JS: you need a root to do fancy things
- **action items:**
- RA to do some performance benchmarking
- JMS to propose a new storage layout for v3
- next time: root metadata discussion issue (JS)
## 2022-11-17
**Attending:** Sanket Verma (SV)...Jonathan Striebel (JS), Ryan Abernathey (RA), Ward Fisher (WF)
**TL;DR:** Apparently there was a snafu where JS, RA and WF joined a Zoom meeting whereas SV joined another one! 🥲
In the meeting there was the discussion on V3 spec and some of it's missing parts. Also, RA opened a PR on global transformers, which can be seen [here](https://github.com/zarr-developers/zarr-specs/pull/182).
**Updates:**
- ZEP1 Update, see [here](https://gitter.im/zarr-developers/community?at=6374fae6f9491f62c9b7ea61)
- Check out the ZEP1 GH Project board [here](https://github.com/orgs/zarr-developers/projects/2/views/2); maintained by Jonathan Striebel
**Meeting minutes:**
Same as TL;DR. 👆🏻
## 2022-11-03
**Attending:** Josh Moore (JM), Jonathan Striebel (JS), Jeremy Maitin-Shepherd (JMS), Sanket Verma (SV)
**TL;DR:** Discussions were held on how to move forward with ZEP1 quickly. The summary can be viewed [here](https://github.com/zarr-developers/zarr-specs/pull/149#issuecomment-1302440391). Then the attendees discussed extensions in V3, and JMS is considering trying with non-zero origin. SV joined the meeting after 30 mins. After that, JS mentioned some high-level issues looming around V3 spec.
**Meeting Minutes:**
* JMS: number of PRs that could be merged into the working draft
- JS: don't want to just close it
- JM: can we cross link e.g. JMS' PR? Yes.

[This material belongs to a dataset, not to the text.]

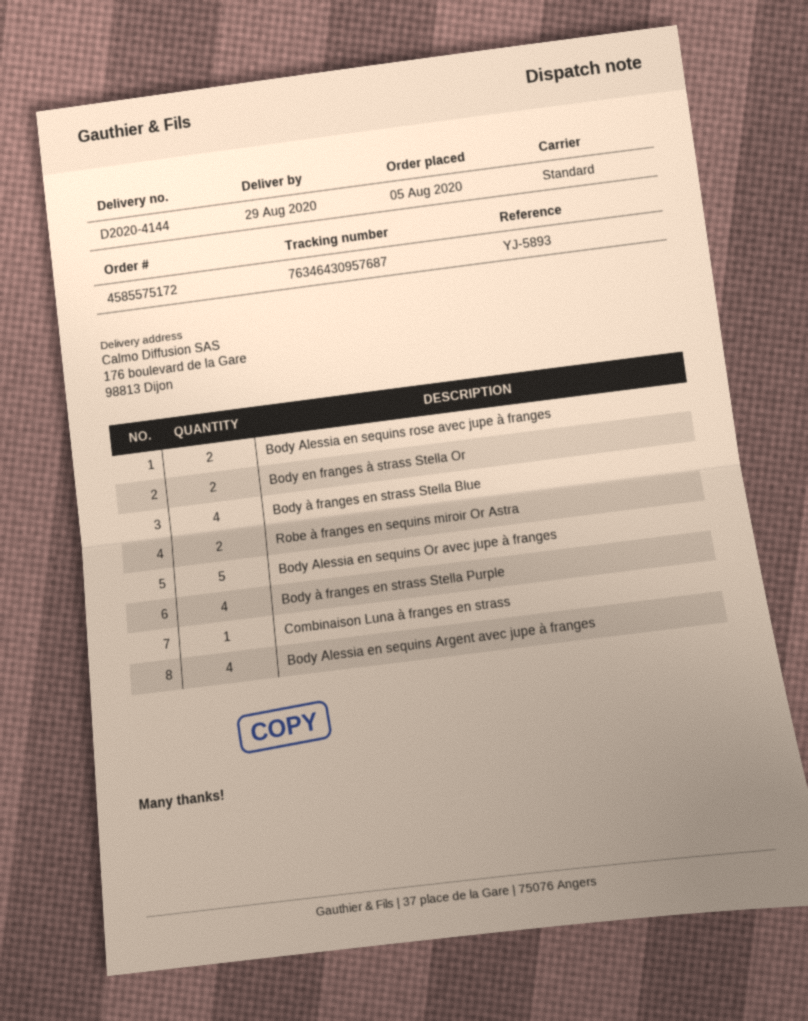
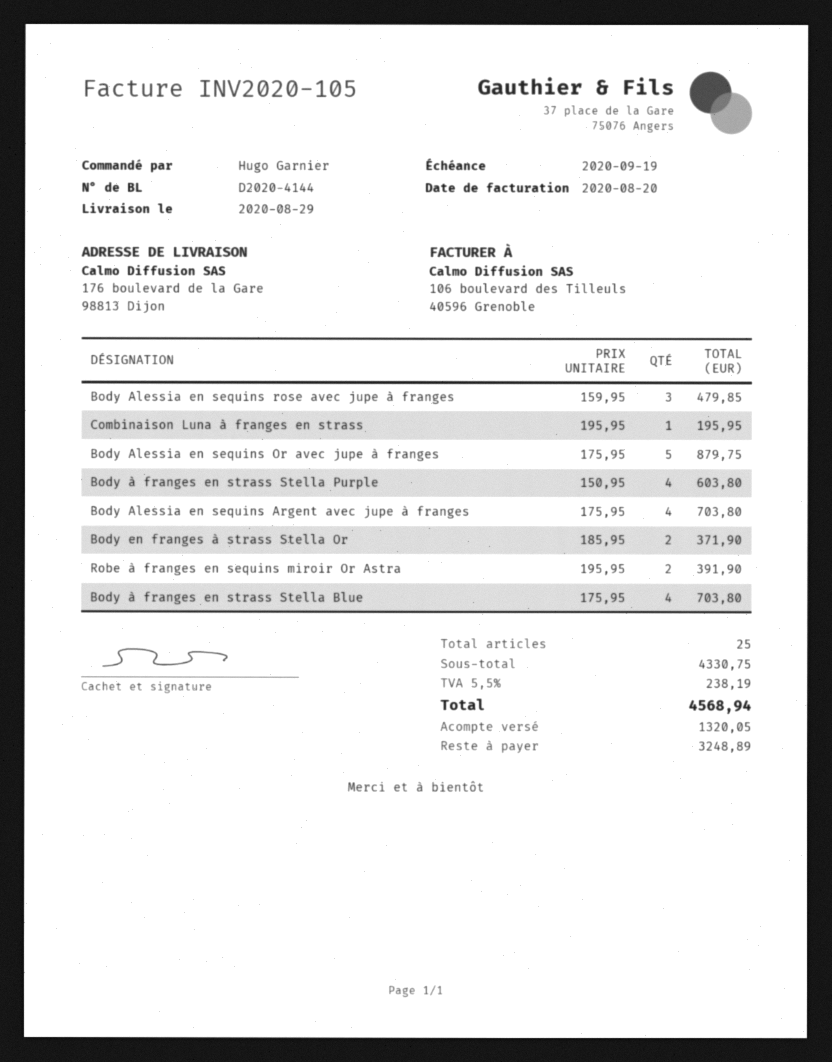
Body Alessia en sequins rose avec jupe à franges: 2 -> 3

- ==> once all cross-linked close PR.
* JS: when to merge?
- JM: when it matches the consensus?
- JS: ok, but don't have merge rights.
- ==> Let's merge proactively.
* see: https://github.com/zarr-developers/zarr-specs/pull/149#issuecomment-1302440391
* extensions
- JMS: thinking of trying with non-0-origin
- JM: think that's a general principle we should try for all issues/PR is "could it be an extension"
- JMS: thinking of extensions as plugins? Not exactly.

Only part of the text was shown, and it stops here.